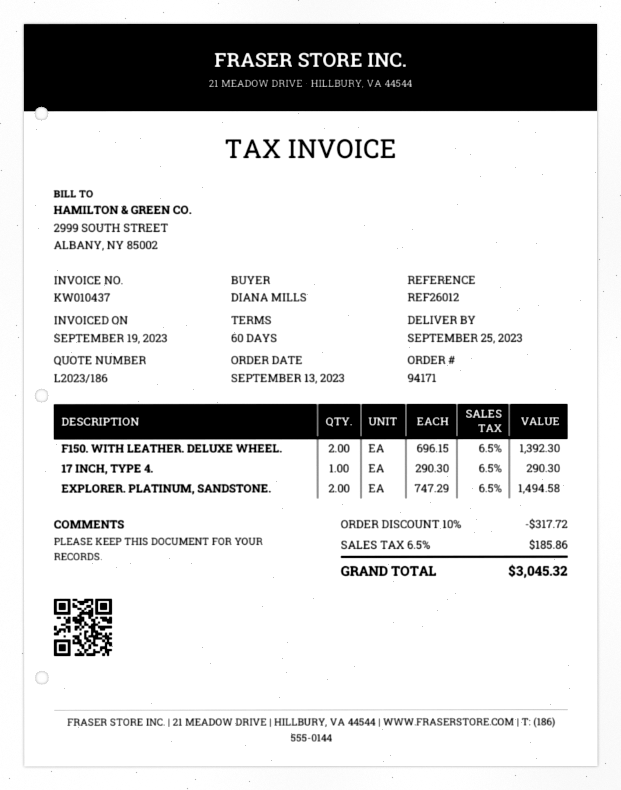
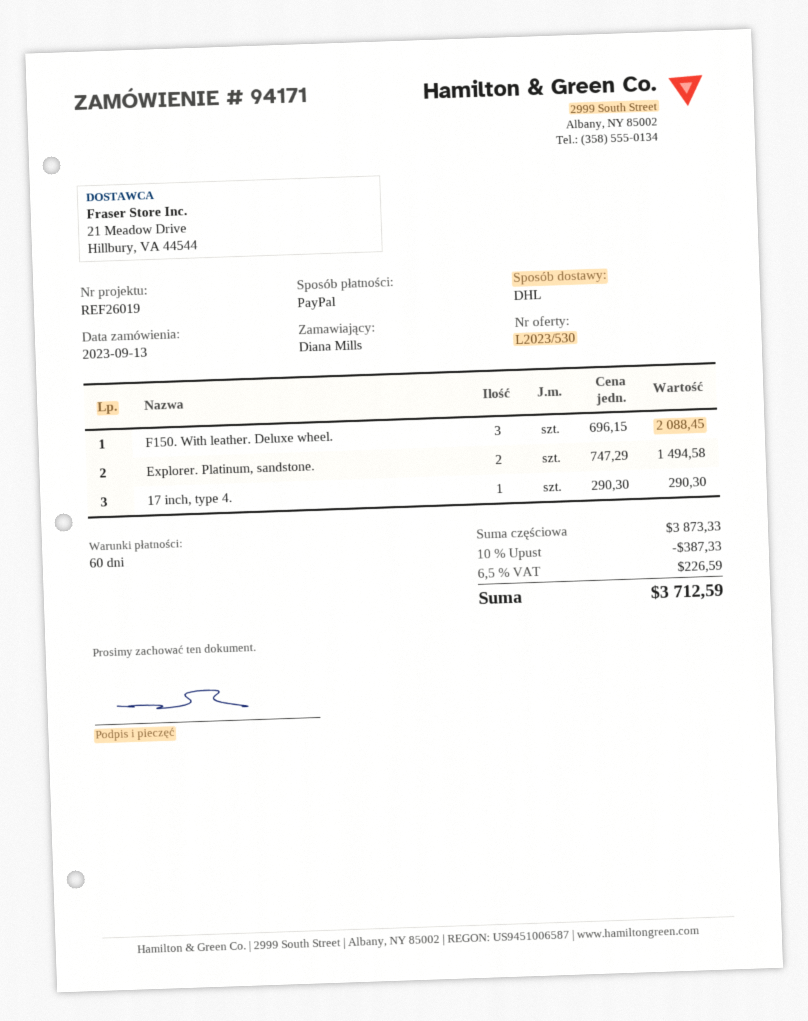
quote number: L2023/186 -> L2023/530
reference: REF26012 -> REF26019
F150. WITH LEATHER. DELUXE WHEEL.: 2 x 696.15 = 1392.30 -> 3 x 696.15 = 2088.45
discount: 10% = 317.72 -> 10% = 387.33
tax: 6.5% = 185.86 -> 6.5% = 226.59
total: 3045.32 -> 3712.59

§ **Description of the task**
Lines from the one containing "discount: 10% = 317.72 -> 10% = 387.33" through the last line of the listing are to be restated word for word; no other line may appear.

§ **Result**
discount: 10% = 317.72 -> 10% = 387.33
tax: 6.5% = 185.86 -> 6.5% = 226.59
total: 3045.32 -> 3712.59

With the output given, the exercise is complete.